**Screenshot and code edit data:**
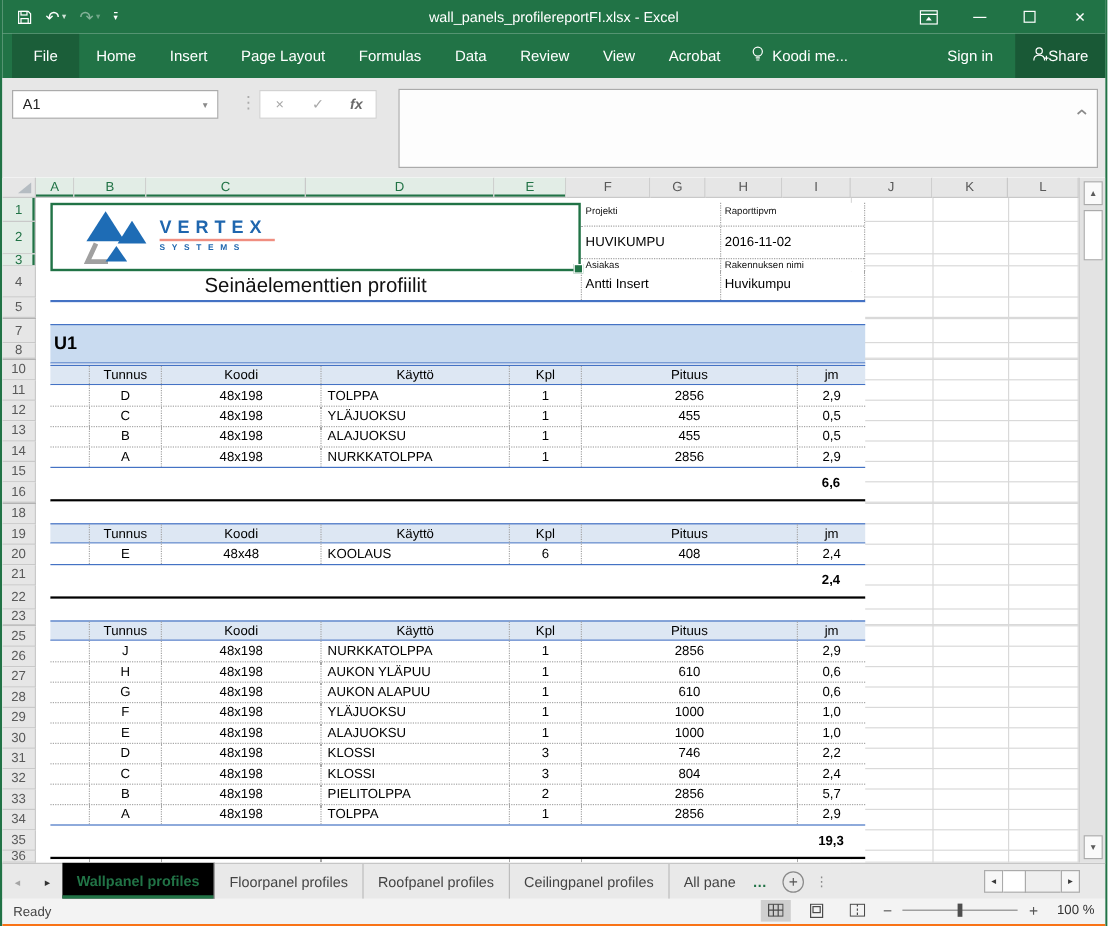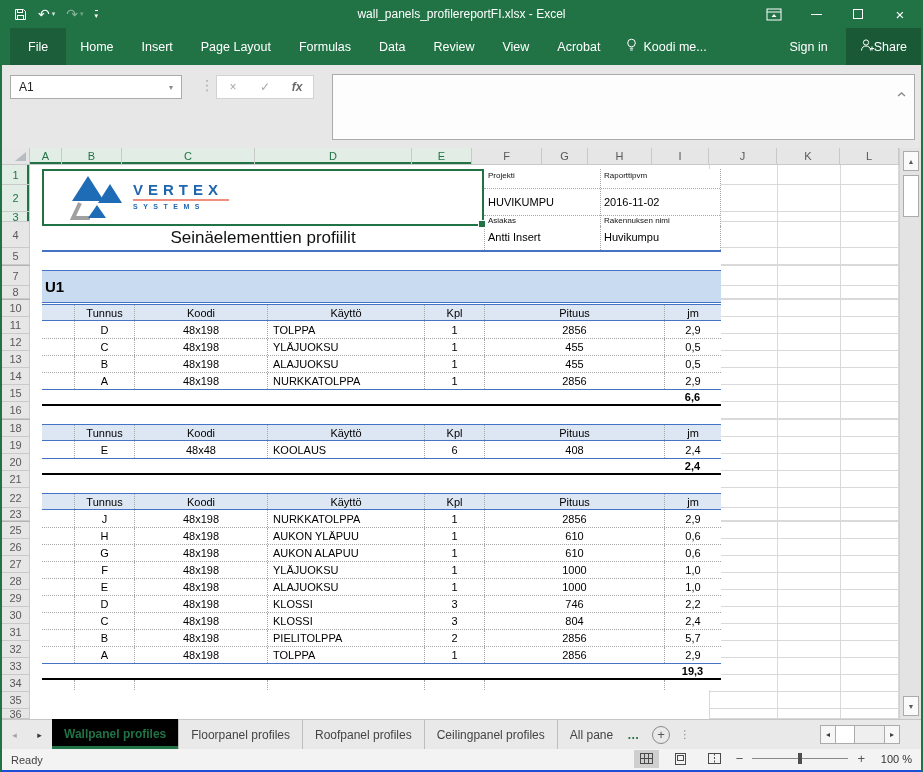--- a/index.html
+++ b/index.html
@@ -68,7 +68,7 @@
 .hrow { display:flex; height:17px; background:#DDE7F3; border-top:1px solid #4472C4; border-bottom:1px solid #4472C4; }
 .drow { display:flex; height:17px; }
 .drow + .drow { border-top:1px dotted #A6A6A6; }
-.trow2 { display:flex; height:17px; border-top:1px solid #4472C4; border-bottom:2px solid #000; }
+.trow2 { display:flex; height:29px; border-top:1px solid #4472C4; border-bottom:2px solid #000; }
 .brow { display:flex; height:10px; }
 .c { height:100%; display:flex; align-items:center; justify-content:center; font-size:11px; color:#000; overflow:hidden; white-space:nowrap; }
 .cA{width:32px}.cB{width:60px}.cC{width:133px}.cD{width:157px}.cE{width:60px}.cFGH{width:180px}.cI{width:57px}

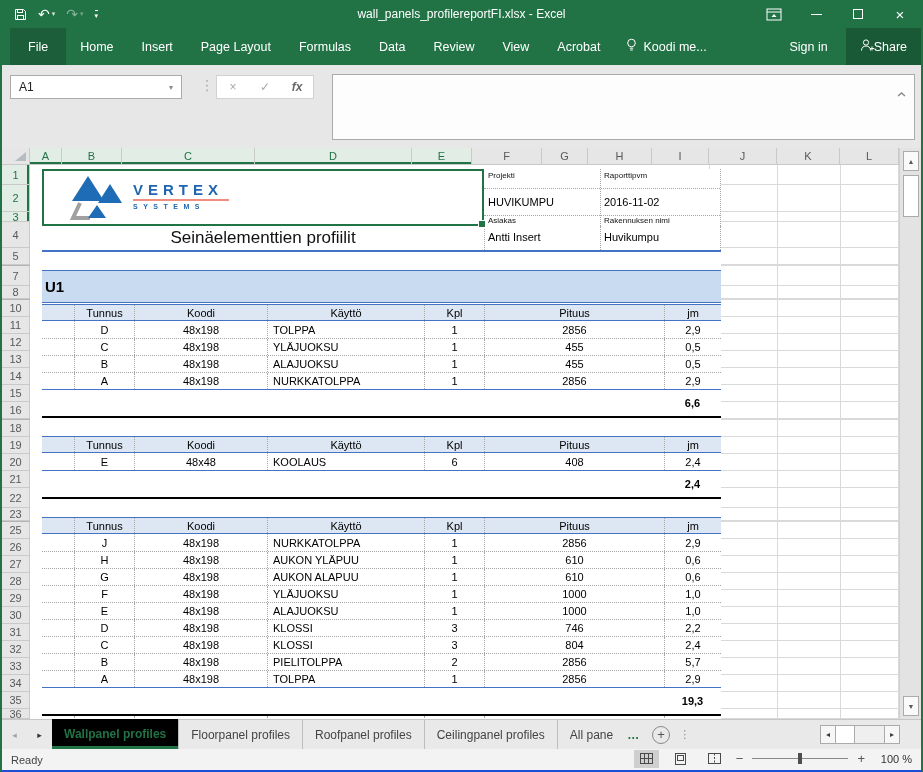--- a/index.html
+++ b/index.html
@@ -119,7 +119,7 @@
 .htrack { flex:1; background:#EFEFEF; border-top:1px solid #ABABAB; border-bottom:1px solid #ABABAB; }
 
 
-.statusbar { height:23px; background:#F3F3F3; border-bottom:2px solid #1d4ed8; display:flex; align-items:center; padding-left:9px; font-size:11px; color:#444; position:relative; }
+.statusbar { height:23px; background:#F3F3F3; border-bottom:2px solid #f97316; display:flex; align-items:center; padding-left:9px; font-size:11px; color:#444; position:relative; }
 .sright { position:absolute; right:9px; top:0; bottom:2px; display:flex; align-items:center; gap:9px; }
 .vicon { width:25px; height:18px; display:flex; align-items:center; justify-content:center; }
 .vicon.active { background:#CFCFCF; }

**What to do:**
Write out exactly, and only, each line from the one with "flex:1; background:#EFEFEF; border-top:1px" down to the last line of the records above.

**Response:**
 .htrack { flex:1; background:#EFEFEF; border-top:1px solid #ABABAB; border-bottom:1px solid #ABABAB; }
 
 
-.statusbar { height:23px; background:#F3F3F3; border-bottom:2px solid #1d4ed8; display:flex; align-items:center; padding-left:9px; font-size:11px; color:#444; position:relative; }
+.statusbar { height:23px; background:#F3F3F3; border-bottom:2px solid #f97316; display:flex; align-items:center; padding-left:9px; font-size:11px; color:#444; position:relative; }
 .sright { position:absolute; right:9px; top:0; bottom:2px; display:flex; align-items:center; gap:9px; }
 .vicon { width:25px; height:18px; display:flex; align-items:center; justify-content:center; }
 .vicon.active { background:#CFCFCF; }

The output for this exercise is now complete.